TASK TO COMPLETE ▸ Retype the line where "(666, 479) none" appears and each line that follows it down to the last line of the records below. Leave the pictures out.

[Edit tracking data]
========================

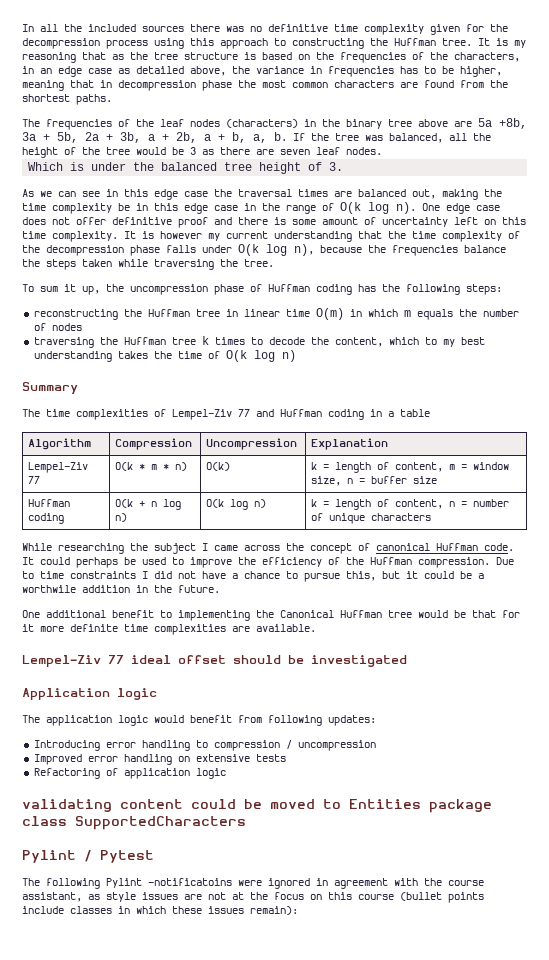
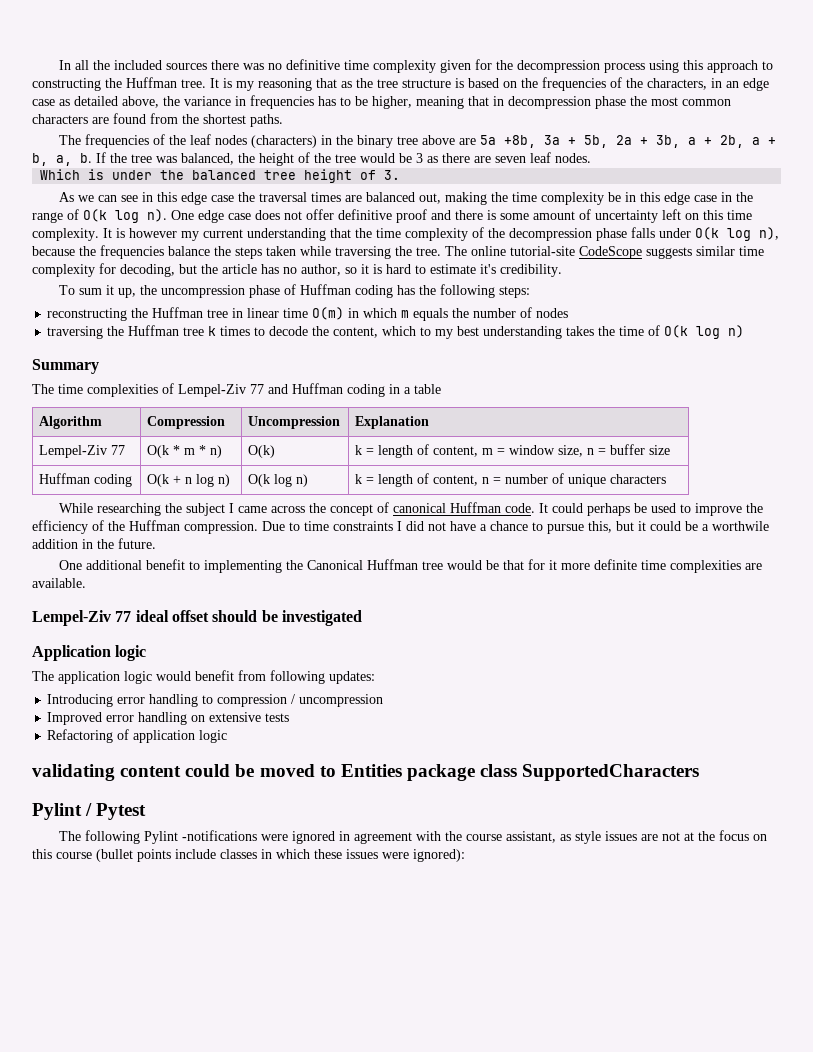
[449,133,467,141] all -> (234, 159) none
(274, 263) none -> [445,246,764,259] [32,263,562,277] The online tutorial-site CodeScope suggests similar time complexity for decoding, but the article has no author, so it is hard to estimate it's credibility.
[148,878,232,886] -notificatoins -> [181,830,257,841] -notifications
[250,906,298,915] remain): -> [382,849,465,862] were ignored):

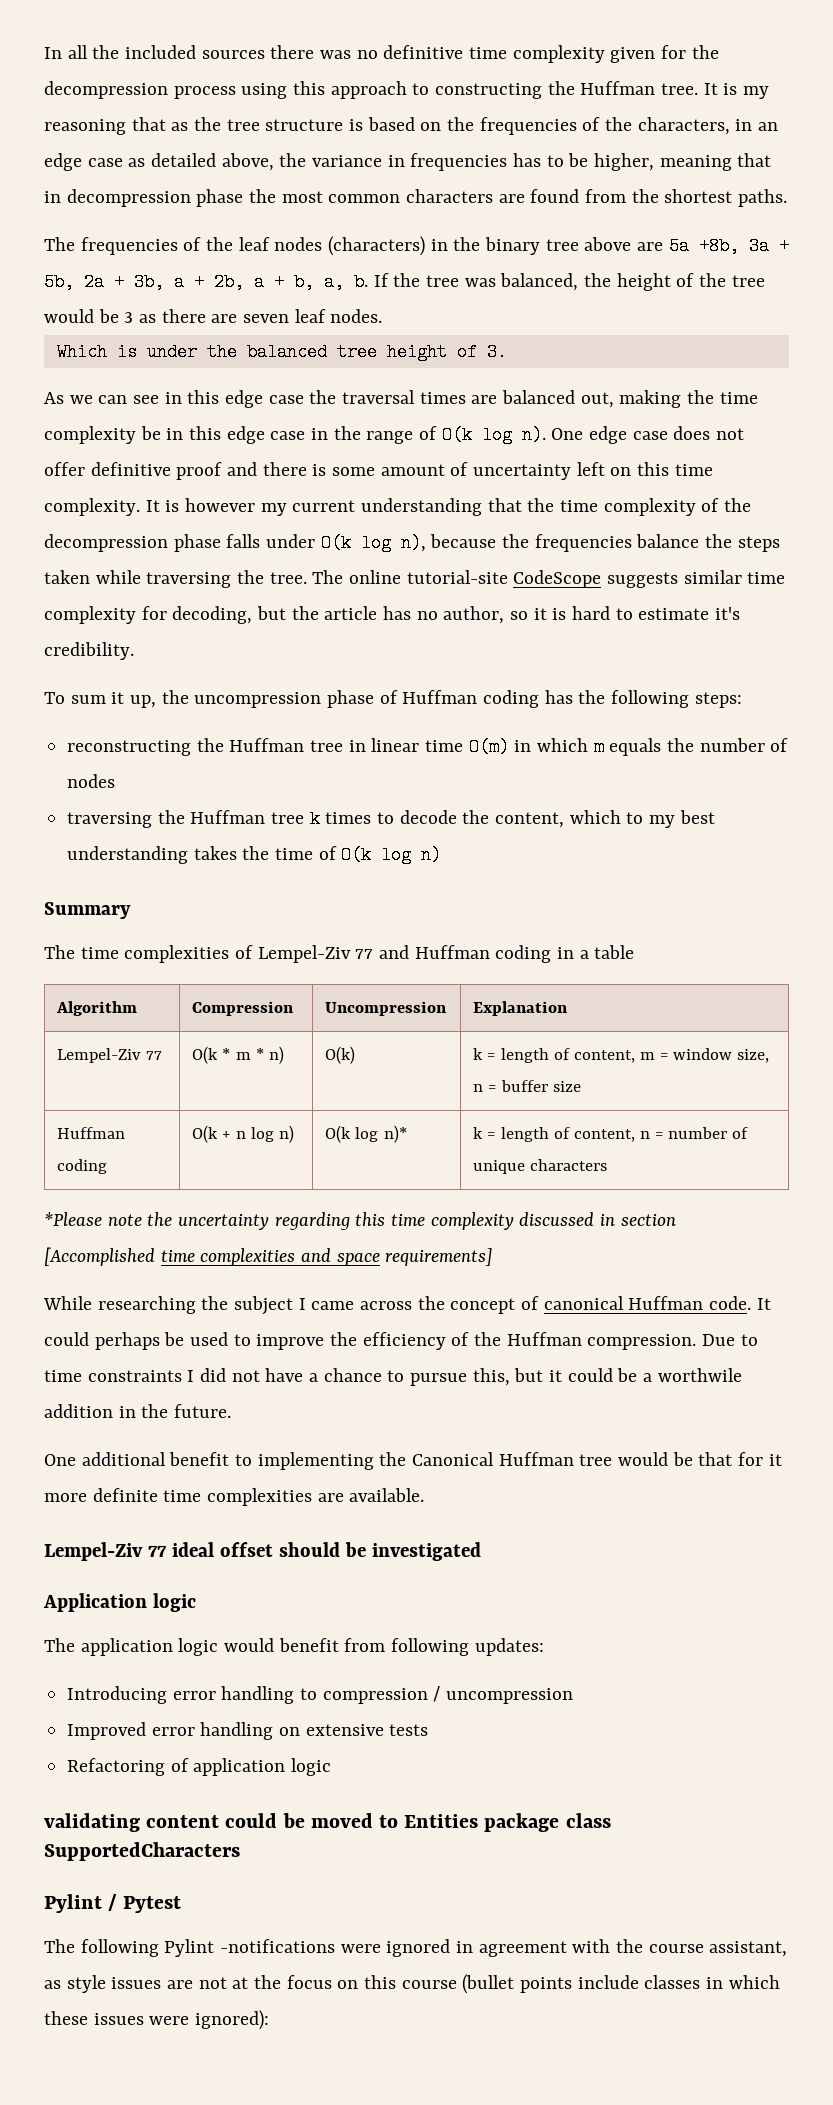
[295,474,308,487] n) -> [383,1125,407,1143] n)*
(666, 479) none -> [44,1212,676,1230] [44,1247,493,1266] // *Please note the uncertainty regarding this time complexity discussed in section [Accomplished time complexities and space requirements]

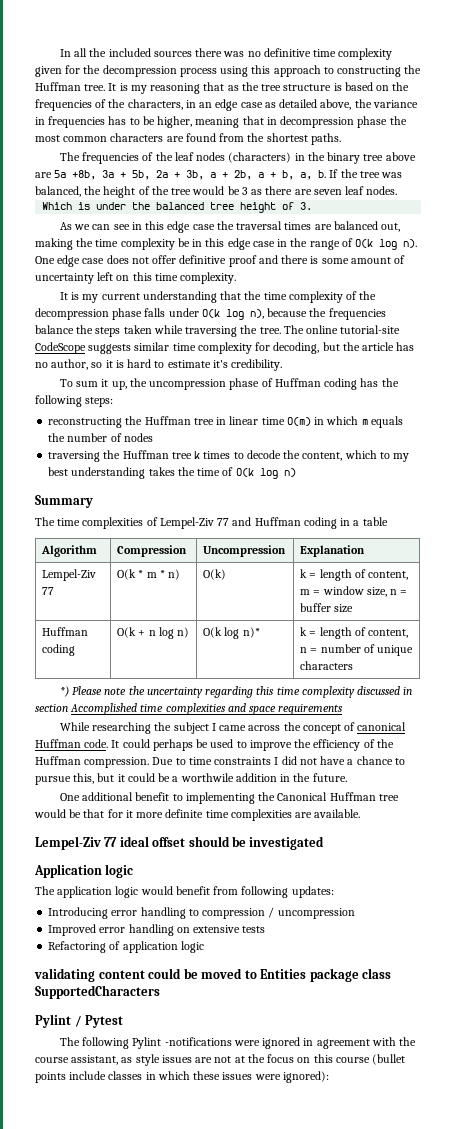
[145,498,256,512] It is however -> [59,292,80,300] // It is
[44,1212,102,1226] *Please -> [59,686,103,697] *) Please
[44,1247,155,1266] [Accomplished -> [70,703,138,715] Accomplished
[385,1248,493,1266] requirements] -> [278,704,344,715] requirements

========================

OUTPUT FOR THIS TASK ▸
(666, 479) none -> [44,1212,676,1230] [44,1247,493,1266] // *Please note the uncertainty regarding this time complexity discussed in section [Accomplished time complexities and space requirements]

[145,498,256,512] It is however -> [59,292,80,300] // It is
[44,1212,102,1226] *Please -> [59,686,103,697] *) Please
[44,1247,155,1266] [Accomplished -> [70,703,138,715] Accomplished
[385,1248,493,1266] requirements] -> [278,704,344,715] requirements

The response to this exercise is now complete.